To recline on a stump of thorn in the central valley
of Egdon, between afternoon and night, as now, where the
eye could reach nothing of the world outside the summits
and shoulders of heathland which filled the whole
circumference of its glance, and to know that everything
around and underneath had been from prehistoric times as
unaltered as the stars overhead, gave ballast to the mind
adrift on change, and harassed by the irrepressible New.
The great inviolate place had an ancient permanence which
the sea cannot claim.  Who can say of a particular sea
that it is old?  Distilled by the sun, kneaded by the moon,
it is renewed in a year, in a day, or in an hour.
The sea changed, the fields changed, the rivers,
the villages, and the people changed, yet Egdon remained.
Those surfaces were neither so steep as to be destructible
by weather, nor so flat as to be the victims of floods
and deposits.  With the exception of an aged highway,
and a still more aged barrow presently to be referred
to--themselves almost crystallized to natural products
by long continuance--even the trifling irregularities
were not caused by pickaxe, plough, or spade, but remained
as the very finger-touches of the last geological change.
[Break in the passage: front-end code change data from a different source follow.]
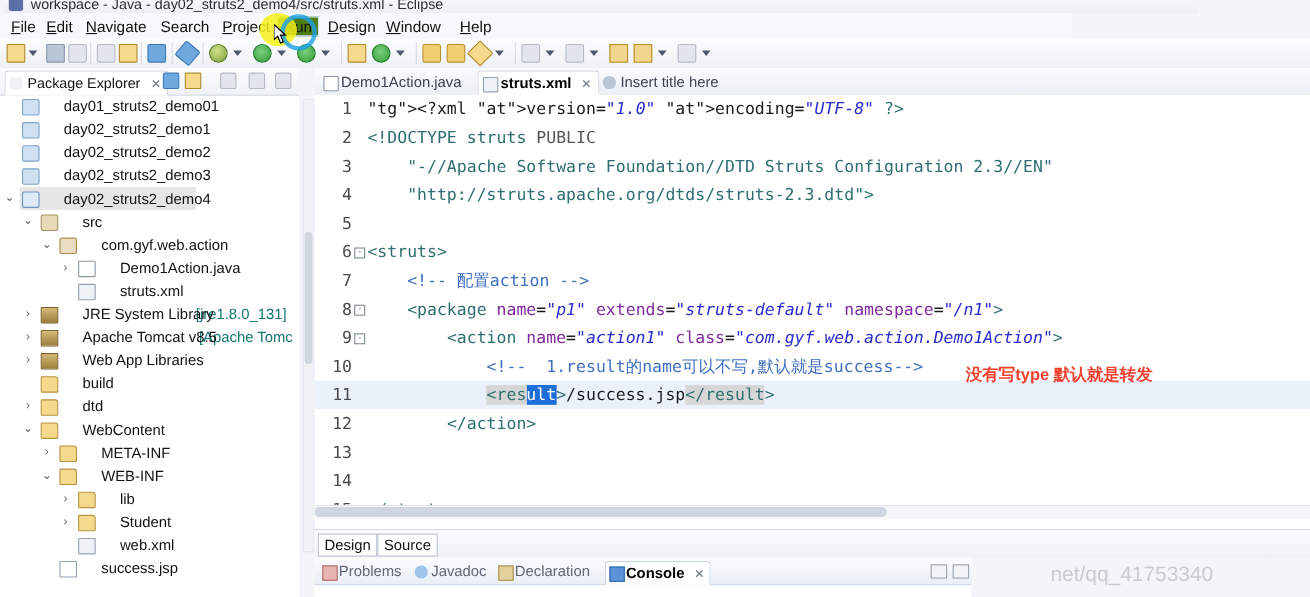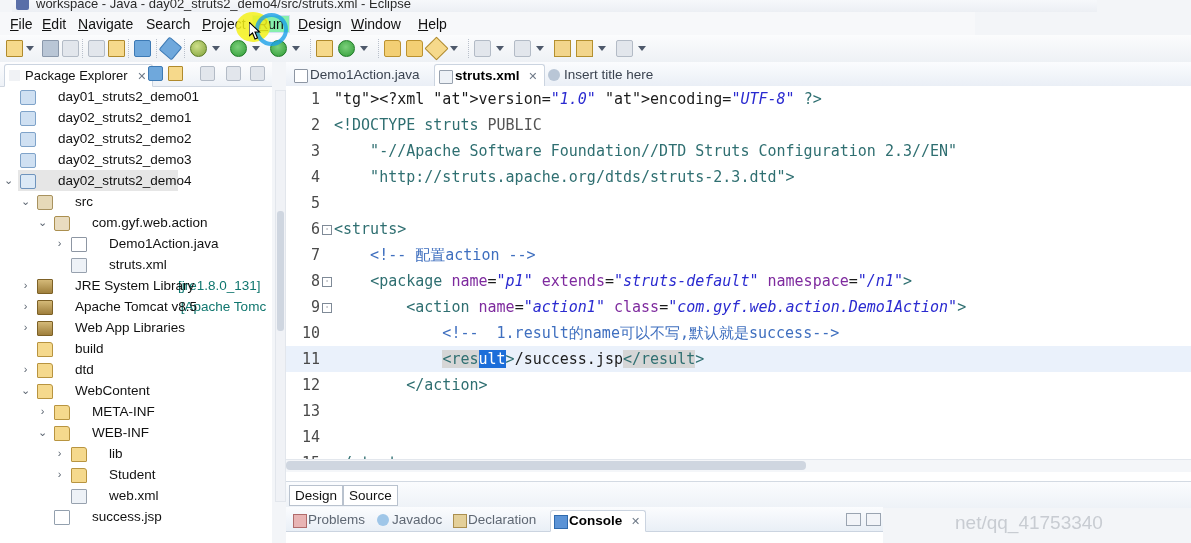--- a/index.html
+++ b/index.html
@@ -7,21 +7,21 @@
     width:1191px;height:543px;overflow:hidden;
     background:#f3f5f8;
     font-family:"Liberation Sans","DejaVu Sans",sans-serif;
     font-size:13px;color:#1b1b1b;
     -webkit-font-smoothing:antialiased;
   }
   .app{position:relative;width:1191px;height:543px;}
 
   
   .titlebar{
-    position:absolute;left:12px;top:0;width:1085px;height:12px;
+    position:absolute;left:4px;top:0;width:1085px;height:12px;
     background:linear-gradient(#f6f8fb,#eceff4);
     overflow:hidden;
   }
   .titlebar .ttext{
     position:absolute;left:24px;top:-4px;white-space:nowrap;
     font-size:13px;color:#2b2b2b;
   }
   .titlebar .tico{
     position:absolute;left:4px;top:-3px;width:13px;height:13px;
     background:#5a6fa8;border-radius:2px;
@@ -31,21 +31,21 @@
   .menubar{
     position:absolute;left:0;top:12px;width:975px;height:23px;
     background:#f7f8fa;
   }
   .menu{
     position:absolute;top:3px;height:18px;line-height:18px;
     padding:0 6px;font-size:14px;color:#111;white-space:nowrap;cursor:default;
   }
   .menu u{text-decoration:underline;}
   .menu.active{
-    background:#86efac;border:1px solid #cfe0f2;
+    background:#4d7c0f;border:1px solid #cfe0f2;
     padding:0 5px;height:16px;line-height:16px;top:3px;
   }
 
   
   .toolbar{
     position:absolute;left:0;top:35px;width:1191px;height:27px;
     background:linear-gradient(#fbfcfd,#eef1f5);
     border-bottom:1px solid #d8dde4;
   }
   .tbitem{position:absolute;top:5px;width:17px;height:17px;}
@@ -475,20 +475,21 @@
         <div class="cline"><span class="gut">6</span><span class="fold">-</span><span class="ct"><span class="tg">&lt;struts</span><span class="tg">&gt;</span></span></div>
         <div class="cline"><span class="gut">7</span><span class="ct"><span class="cm">    &lt;!-- 配置action --&gt;</span></span></div>
         <div class="cline"><span class="gut">8</span><span class="fold">-</span><span class="ct">    <span class="tg">&lt;package</span> <span class="at">name</span>=<span class="st">"p1"</span> <span class="at">extends</span>=<span class="st">"struts-default"</span> <span class="at">namespace</span>=<span class="st">"/n1"</span><span class="tg">&gt;</span></span></div>
         <div class="cline"><span class="gut">9</span><span class="fold">-</span><span class="ct">        <span class="tg">&lt;action</span> <span class="at">name</span>=<span class="st">"action1"</span> <span class="at">class</span>=<span class="st">"com.gyf.web.action.Demo1Action"</span><span class="tg">&gt;</span></span></div>
         <div class="cline"><span class="gut">10</span><span class="ct"><span class="cm">            &lt;!--  1.result的name可以不写,默认就是success--&gt;</span></span></div>
         <div class="cline hl"><span class="gut">11</span><span class="ct">            <span class="occ"><span class="tg">&lt;res</span><span class="selword">ult</span></span><span class="tg">&gt;</span>/success.jsp<span class="occ"><span class="tg">&lt;/result</span></span><span class="tg">&gt;</span></span></div>
         <div class="cline"><span class="gut">12</span><span class="ct">        <span class="tg">&lt;/action</span><span class="tg">&gt;</span></span></div>
         <div class="cline"><span class="gut">13</span></div>
         <div class="cline"><span class="gut">14</span><span class="ct"></span></div>
         <div class="cline"><span class="gut">15</span><span class="ct"><span class="tg">&lt;/struts</span><span class="tg">&gt;</span></span></div>
+        <div class="note" style="left:592px;top:245px">没有写type 默认就是转发</div>
         <div class="hscroll">
         <div class="ht"></div>
       </div>
       </div>
 
     <div class="dsbar">
       <div class="dstab" style="left:3px">Design</div>
       <div class="dstab" style="left:57px">Source</div>
     </div>
   </div>

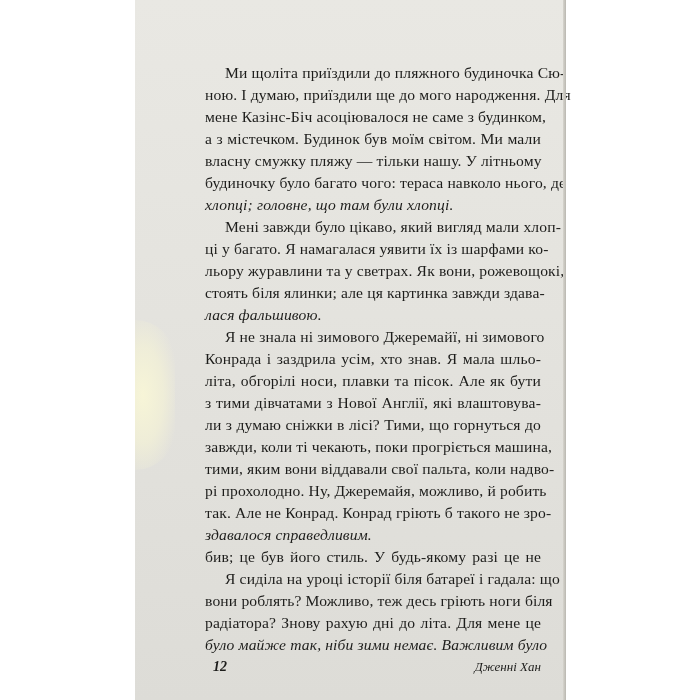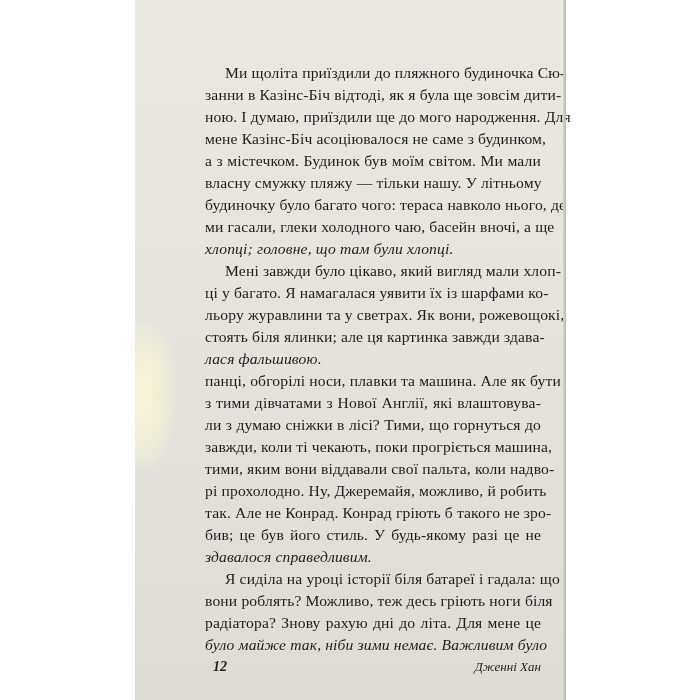--- a/index.html
+++ b/index.html
@@ -38,46 +38,46 @@
   .author { position: absolute; right: 0; top: 12px; font-size: 13px; font-weight: normal; }
 </style>
 </head>
 <body>
 
 <div class="page">
   <div class="stain"></div>
   <div class="text" id="body-text">
       <div>
         <span class="line indent">Ми щоліта приїздили до пляжного будиночка Сю-</span>
-        <span class="line">занни в Казінс-Біч відтоді, як я була ще зовсім дити-</span>
         <span class="line">ною. І думаю, приїздили ще до мого народження. Для</span>
         <span class="line">мене Казінс-Біч асоціювалося не саме з будинком,</span>
         <span class="line">а з містечком. Будинок був моїм світом. Ми мали</span>
         <span class="line">власну смужку пляжу — тільки нашу. У літньому</span>
         <span class="line">будиночку було багато чого: тераса навколо нього, де</span>
-        <span class="line">ми гасали, глеки холодного чаю, басейн вночі, а ще</span>
         <span class="line last">хлопці; головне, що там були хлопці.</span>
       </div>
       <div>
         <span class="line indent">Мені завжди було цікаво, який вигляд мали хлоп-</span>
         <span class="line">ці у багато. Я намагалася уявити їх із шарфами ко-</span>
         <span class="line">льору журавлини та у светрах. Як вони, рожевощокі,</span>
         <span class="line">стоять біля ялинки; але ця картинка завжди здава-</span>
         <span class="line last">лася фальшивою.</span>
       </div>
       <div>
-        <span class="line">панці, обгорілі носи, плавки та машина. Але як бути</span>
+        <span class="line indent">Я не знала ні зимового Джеремайї, ні зимового</span>
+        <span class="line">Конрада і заздрила усім, хто знав. Я мала шльо-</span>
+        <span class="line">літа, обгорілі носи, плавки та пісок. Але як бути</span>
         <span class="line">з тими дівчатами з Нової Англії, які влаштовува-</span>
         <span class="line">ли з думаю сніжки в лісі? Тими, що горнуться до</span>
         <span class="line">завжди, коли ті чекають, поки прогріється машина,</span>
         <span class="line">тими, яким вони віддавали свої пальта, коли надво-</span>
         <span class="line">рі прохолодно. Ну, Джеремайя, можливо, й робить</span>
         <span class="line">так. Але не Конрад. Конрад гріють б такого не зро-</span>
+        <span class="line last">здавалося справедливим.</span>
         <span class="line">бив; це був його стиль. У будь-якому разі це не</span>
-        <span class="line last">здавалося справедливим.</span>
       </div>
       <div>
         <span class="line indent">Я сиділа на уроці історії біля батареї і гадала: що</span>
         <span class="line">вони роблять? Можливо, теж десь гріють ноги біля</span>
         <span class="line">радіатора? Знову рахую дні до літа. Для мене це</span>
         <span class="line last">було майже так, ніби зими немає. Важливим було</span>
       </div>
     </div>
   <div class="footer">
     <span class="page-num">12</span>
The above-mentioned highway traversed the lower levels
of the heath, from one horizon to another.  In many
portions of its course it overlaid an old vicinal way,
which branched from the great Western road of the Romans,
the Via Iceniana, or Ikenild Street, hard by.
On the evening under consideration it would have been
noticed that, though the gloom had increased sufficiently
to confuse the minor features of the heath, the white
surface of the road remained almost as clear as ever.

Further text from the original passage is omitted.